DVCS crashes and KJob (bug 172309)

Sun Oct 12 21:40:30 UTC 2008

On 13.10.08 00:09:01, Evgeniy Ivanov wrote:
> Andreas Pakulat wrote:
> > On 11.10.08 17:15:46, Evgeniy Ivanov wrote:
> >> Hi all,
> >> I've found the following thing in KJob and I think it is causing most
> >> part of our DVCS crashes:
> >> http://api.kde.org/4.x-api/kdelibs-apidocs/kdecore/html/kjob_8cpp-source.html#l00186
> >> Look, start() is implemented in DVCSjob and it can emit result() (or
> >> connect KProcess to slots emitting it). But it can emit result() before
> >> loop will be execed and there will be no signals to stop it (deadlock or
> >> crash depending on deferred deletion).
> >> I have committed DVCS tests (vcs/dvcs/tests) which prove something
> >> really wrong with deferred deletion, see dvcsjobTest.cpp:
> >> First I have a deadlock in first job->exec(). I debugged and saw DVCSjob
> >> emitted result() before loop is execed. QProcess::waitForStarted()
> >> before starting a process fixed it.
> > 
> > Interesting that this doesn't seem to be a problem with the svn plugin. It
> > also has code that calls emitResult inside start() and AFAIK its also uses
> > with KJob::exec(). However it could be that svn is just more relaxed in the
> > case of wrong inputs, for example svn info just checks wether the given
> > location is valid (i.e. KUrl::isValid) and if its not it might still fail
> > further down the road...
> 
> QProcess::error() signal is delivered very fast (faster, then finished)
> The problem is with error() signal or when I set failed without running.

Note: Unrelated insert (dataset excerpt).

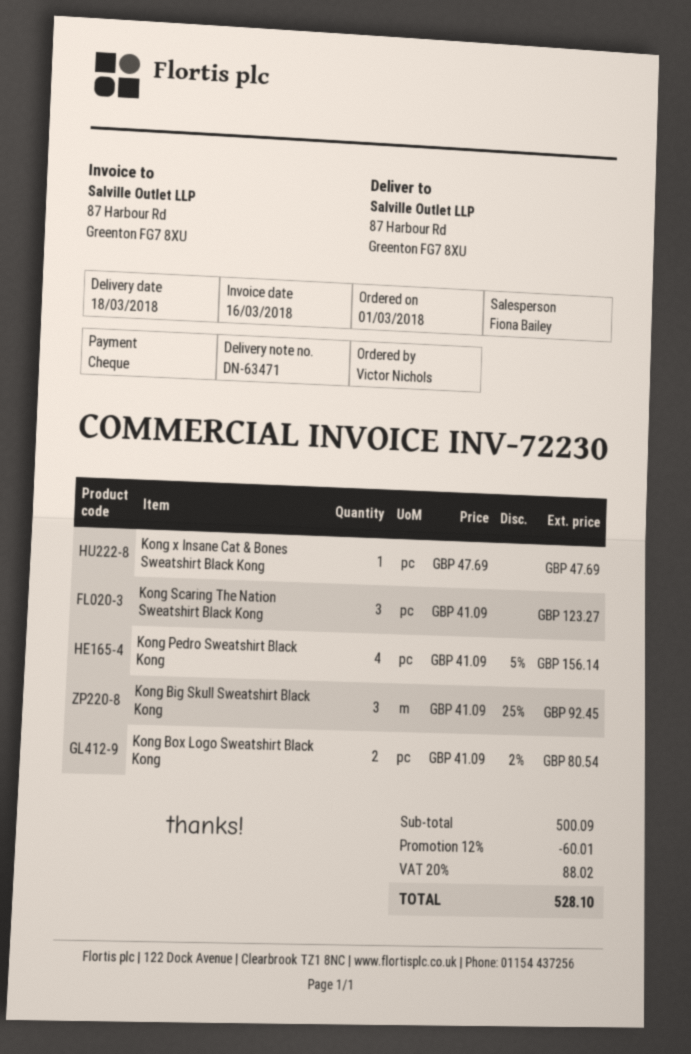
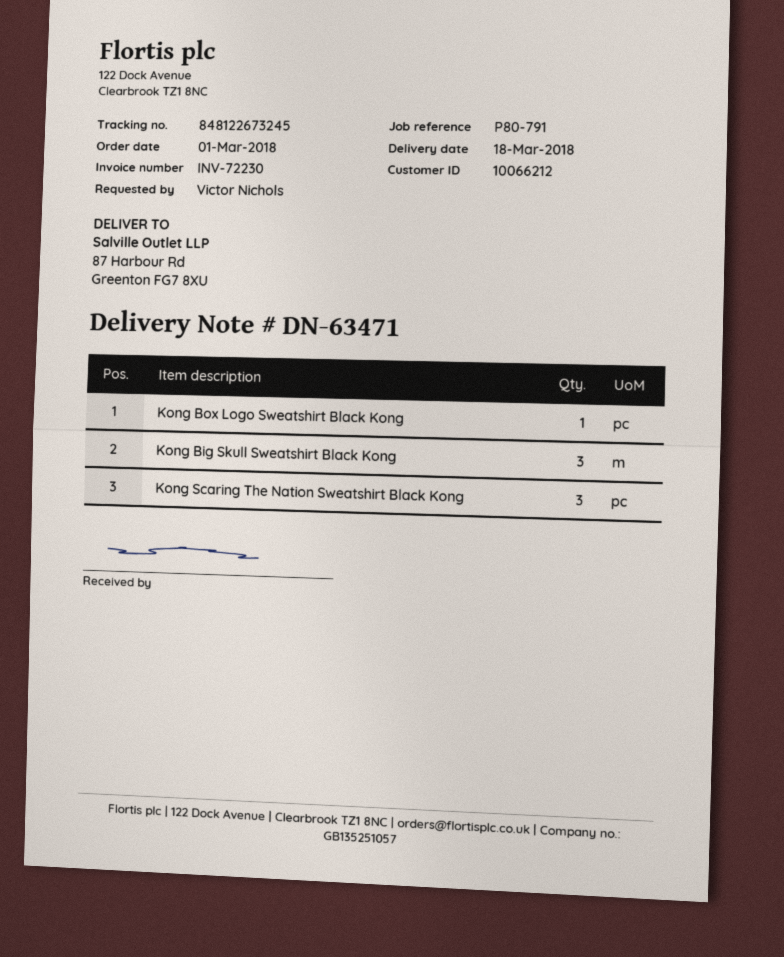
Kong x Insane Cat & Bones Sweatshirt Black Kong: 1 -> none
Kong Pedro Sweatshirt Black Kong: 4 -> none
Kong Box Logo Sweatshirt Black Kong: 2 -> 1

But that sounds like a problem in your code. There's no speed difference in
delivering signals to slots. A signal is always a direct function call
(unless you do signal slots across thread boundaries or force delayed
signal delivering via queued connections). So whats the problem? You start
a process and at some point the process errors, then a slot in your job is
called, which in turn should call emitResult after setting a failed
message. I can't see how that would pose a problem.

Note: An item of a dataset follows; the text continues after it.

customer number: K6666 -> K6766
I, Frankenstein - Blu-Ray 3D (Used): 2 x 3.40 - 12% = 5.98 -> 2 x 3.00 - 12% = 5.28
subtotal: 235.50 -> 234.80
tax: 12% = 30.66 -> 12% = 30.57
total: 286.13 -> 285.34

> >> Then I added another exec for the same job. Depending on
> >> "job->setAutoDelete(false)" from the dvcsjobTest.cpp, tests got crash or
> >> deadlock.
> >> I think the reason is really in KJob::exec(). IMHO we should connect
> >> result() to KJob::takeResult(){resultIsGot = true;} and do loop.exec()
> >> only if resultIsGot == false. #qt confirms it.
> > 
> > I think you're right. In theory the eventloop itself could actually check
> > that but that would need to wait until Qt4.5 is out. However I don't think
> > we need a new slot, simply put the flag-setting into emitResult, that one
> > is always called anyway. So the attached patch should work, can you please
> > test that?
> 
> Did. It looks like your patch (see below, what I added) solves the
> problem with tests.
> 
> +    if( !d->isFinished ) {
> +        loop.exec();
>          d->isFinished = false;    // the Job can be used for
> multiple 		//processes (not the same time), so we should restore initial
> state.
> +    }

A job cannot be re-used. Its a fire-and-forget/fetch result thing. You can
only start a job once, let it run to its end or error out. After that you
can fetch data (sometimes even before that) and then throw it away.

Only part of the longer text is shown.